Records contained in a dataset:
============================================================

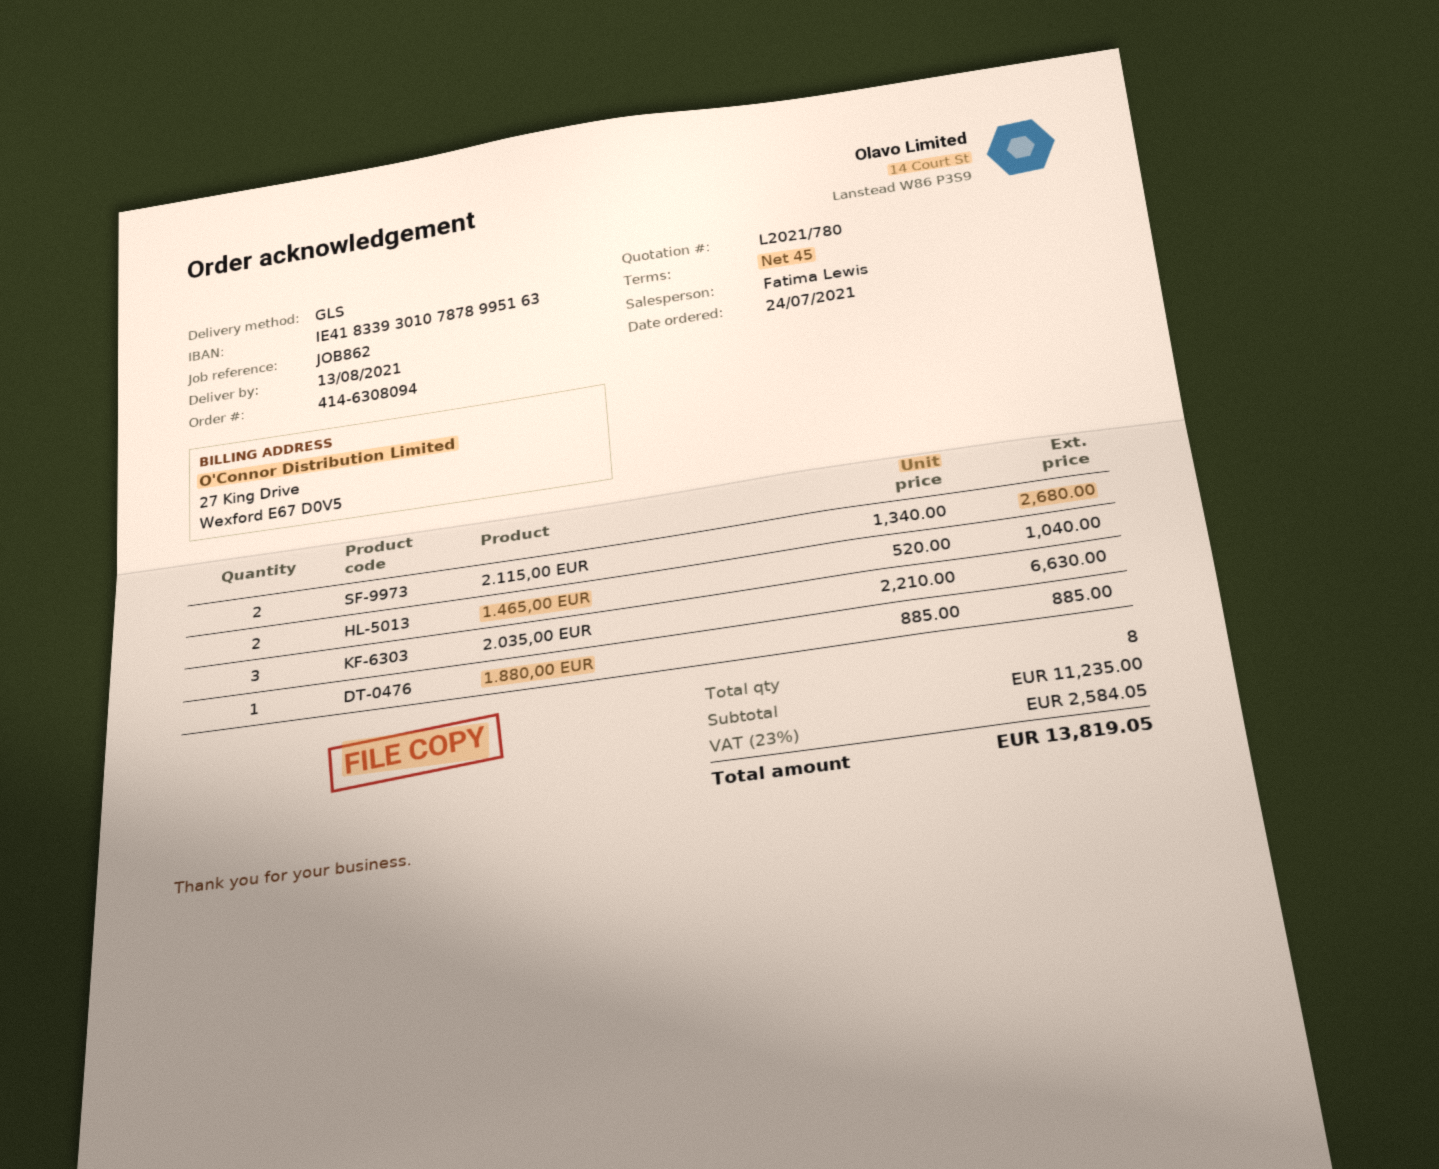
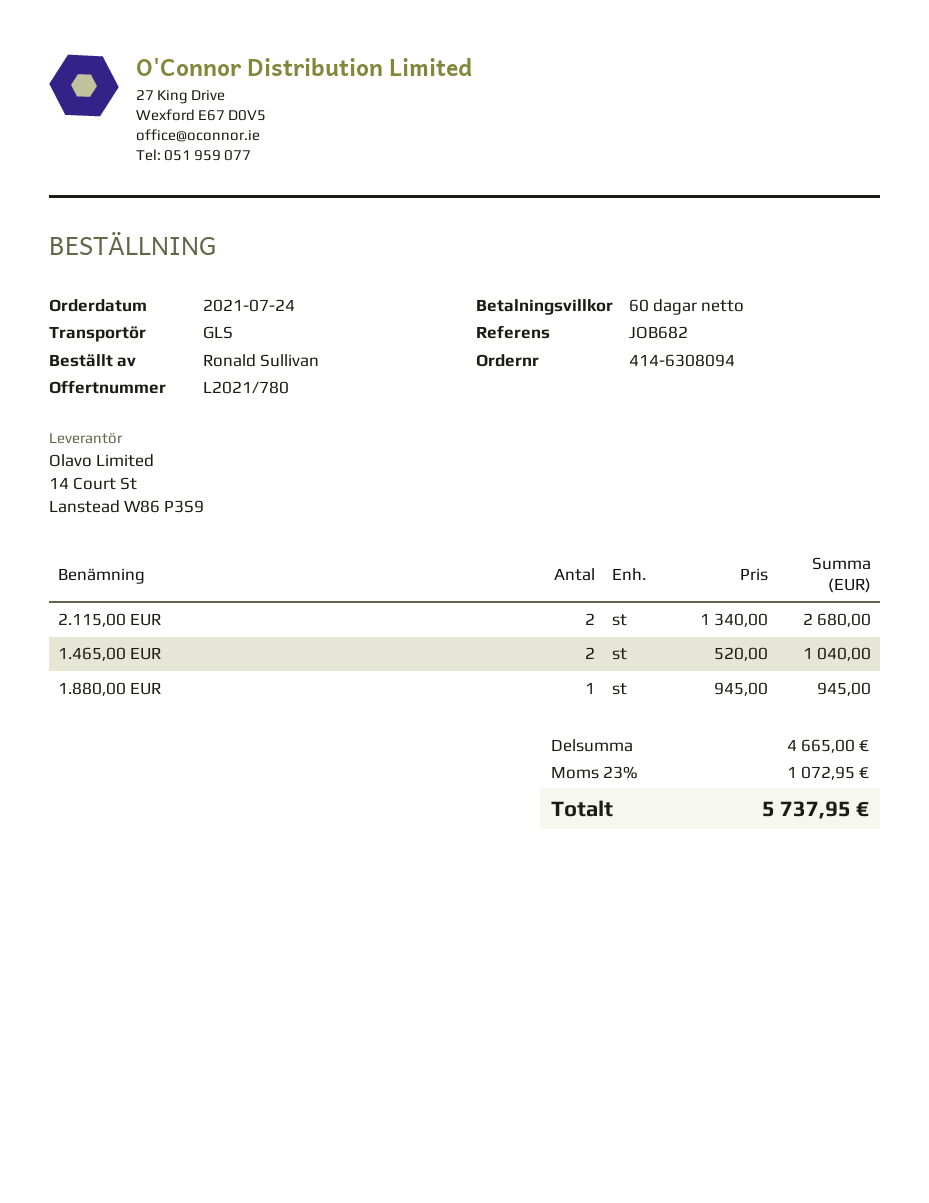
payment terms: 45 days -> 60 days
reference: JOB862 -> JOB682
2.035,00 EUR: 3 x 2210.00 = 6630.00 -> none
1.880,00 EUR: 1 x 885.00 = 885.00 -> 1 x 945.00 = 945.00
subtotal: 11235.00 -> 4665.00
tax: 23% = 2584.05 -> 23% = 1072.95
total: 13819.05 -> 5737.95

============================================================

● TASK GOAL
From the first line above to the last, reproduce the records exactly but without the pictures.

● SOLUTION FOR THIS EXERCISE
payment terms: 45 days -> 60 days
reference: JOB862 -> JOB682
2.035,00 EUR: 3 x 2210.00 = 6630.00 -> none
1.880,00 EUR: 1 x 885.00 = 885.00 -> 1 x 945.00 = 945.00
subtotal: 11235.00 -> 4665.00
tax: 23% = 2584.05 -> 23% = 1072.95
total: 13819.05 -> 5737.95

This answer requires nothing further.